About this exercise
Write out, with no changes, every line starting at the one that contains "2025 •Times seen: 1339" and ending at the last line of the data below. Leave pictures out.

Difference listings

******************************

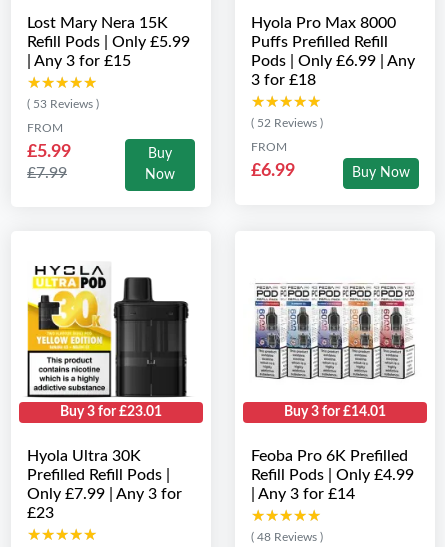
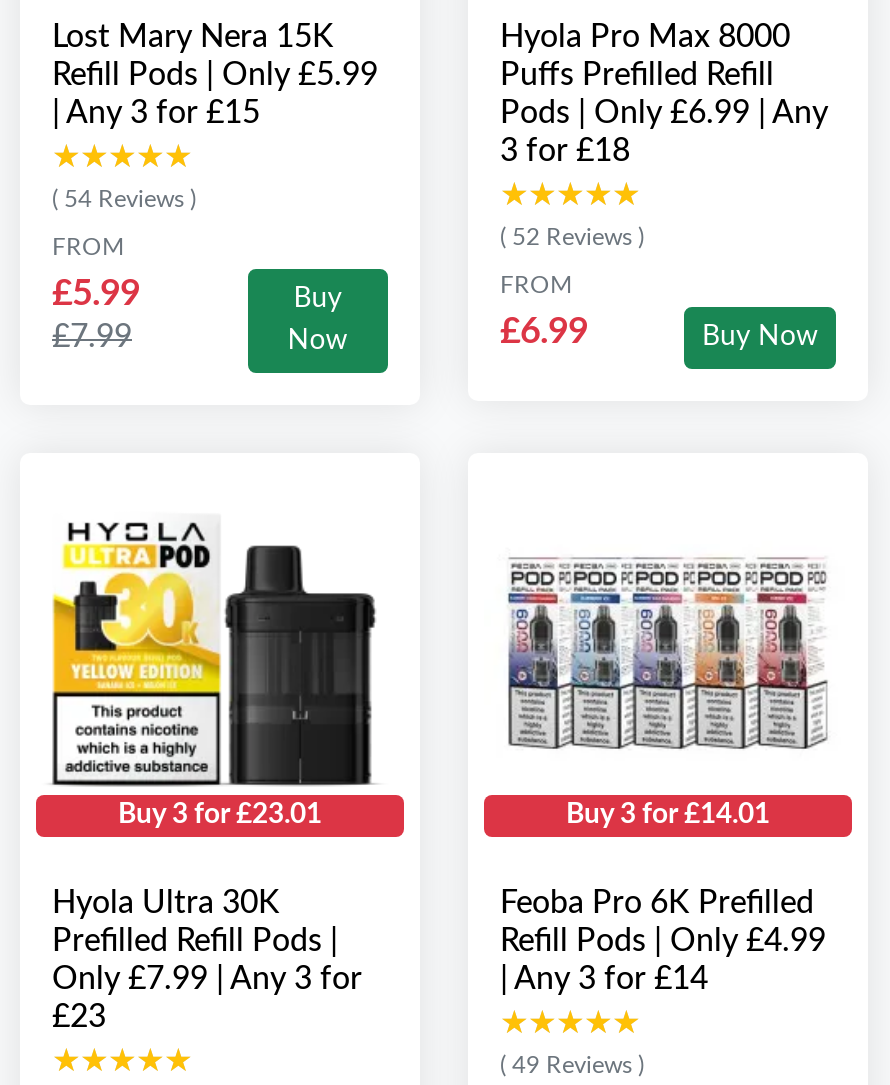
- ( 53 Reviews )
+ ( 54 Reviews )

- ( 48 Reviews )
+ ( 49 Reviews )
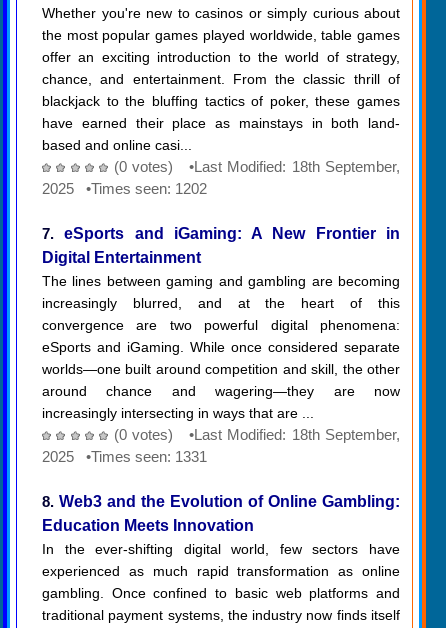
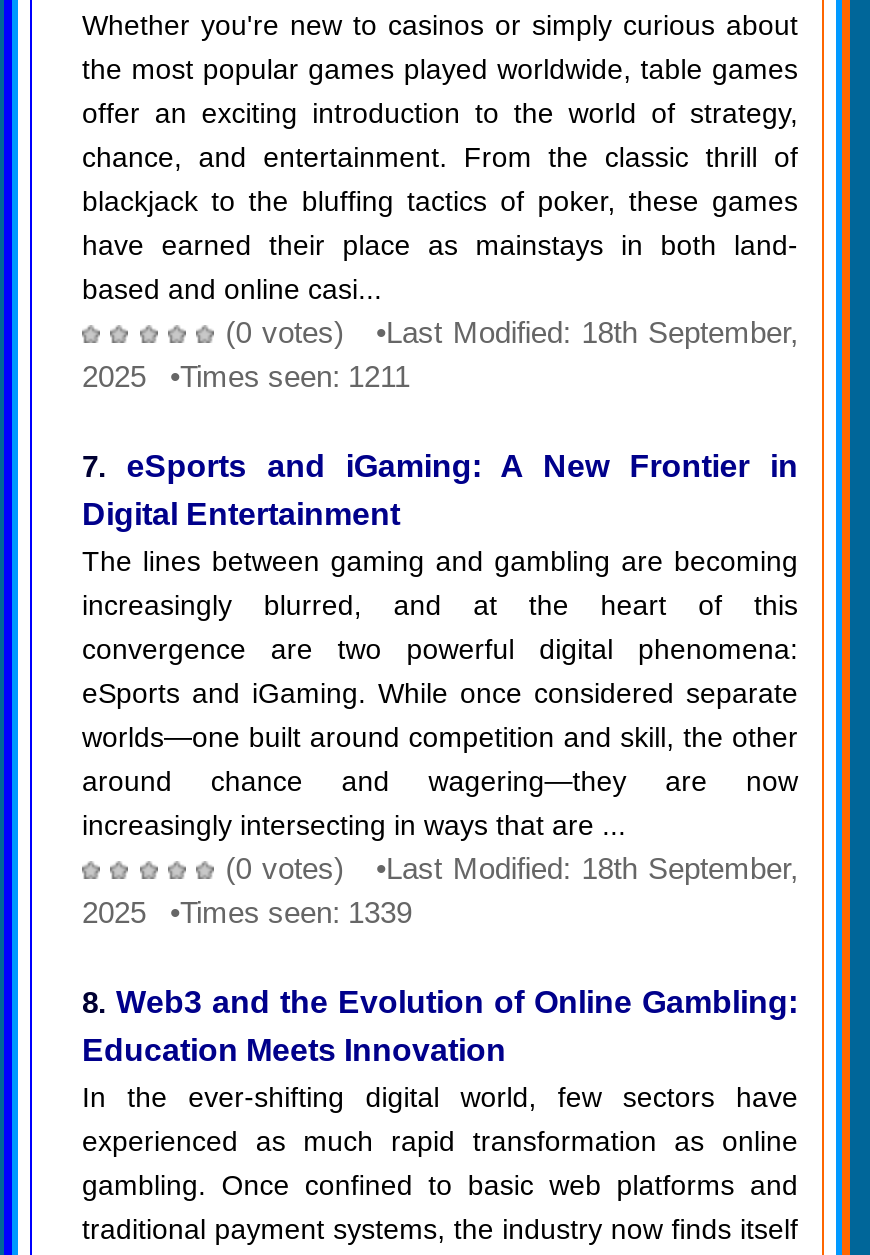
- 2025 •Times seen: 1202
+ 2025 •Times seen: 1211

- 2025 •Times seen: 1331
+ 2025 •Times seen: 1339
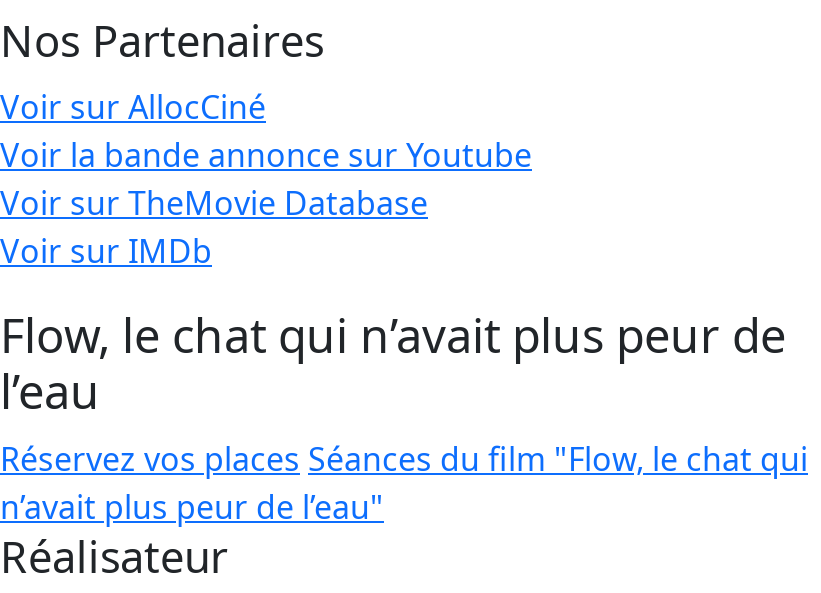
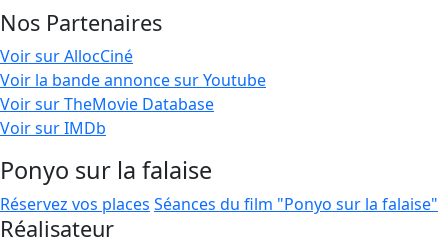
- Flow, le chat qui n’avait plus peur de
- l’eau
- Réservez vos places Séances du film "Flow, le chat qui
- n’avait plus peur de l’eau"
+ Ponyo sur la falaise
+ Réservez vos places Séances du film "Ponyo sur la falaise"
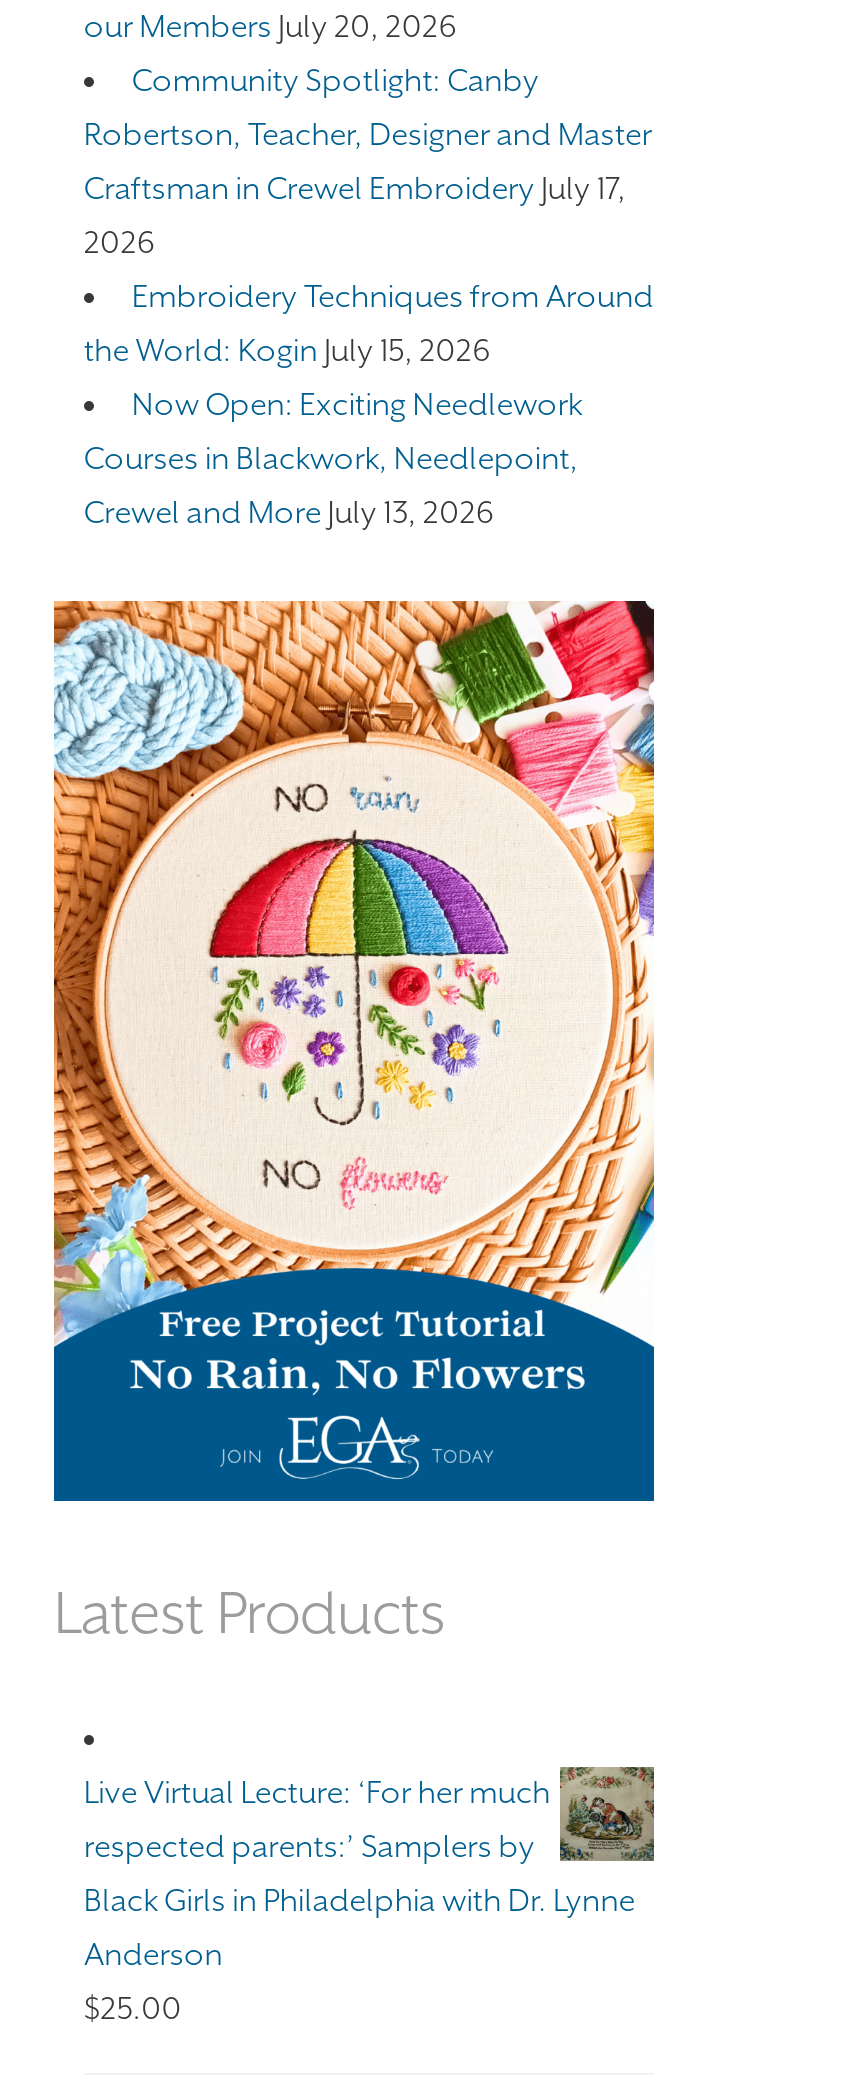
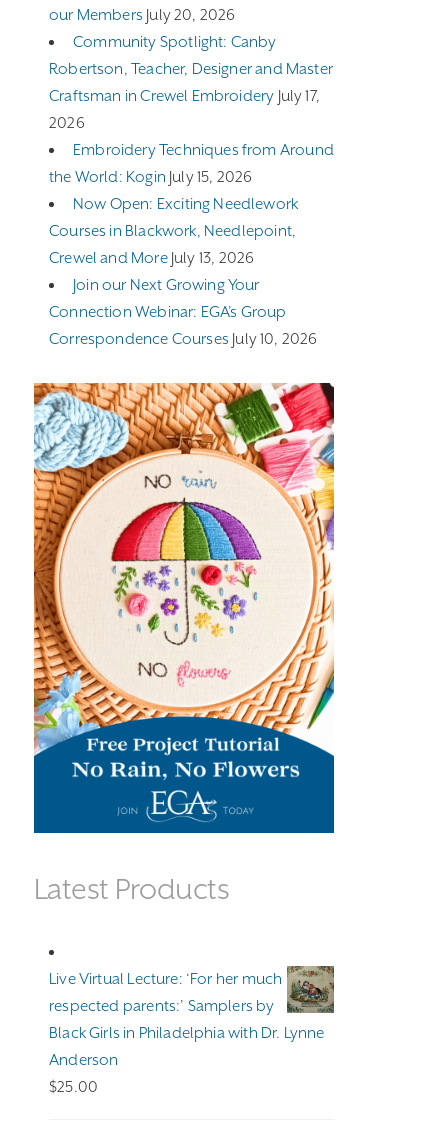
+ Join our Next Growing Your
+ Connection Webinar: EGA’s Group
+ Correspondence Courses July 10, 2026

******************************

Answer area
+ 2025 •Times seen: 1339
- Flow, le chat qui n’avait plus peur de
- l’eau
- Réservez vos places Séances du film "Flow, le chat qui
- n’avait plus peur de l’eau"
+ Ponyo sur la falaise
+ Réservez vos places Séances du film "Ponyo sur la falaise"
+ Join our Next Growing Your
+ Connection Webinar: EGA’s Group
+ Correspondence Courses July 10, 2026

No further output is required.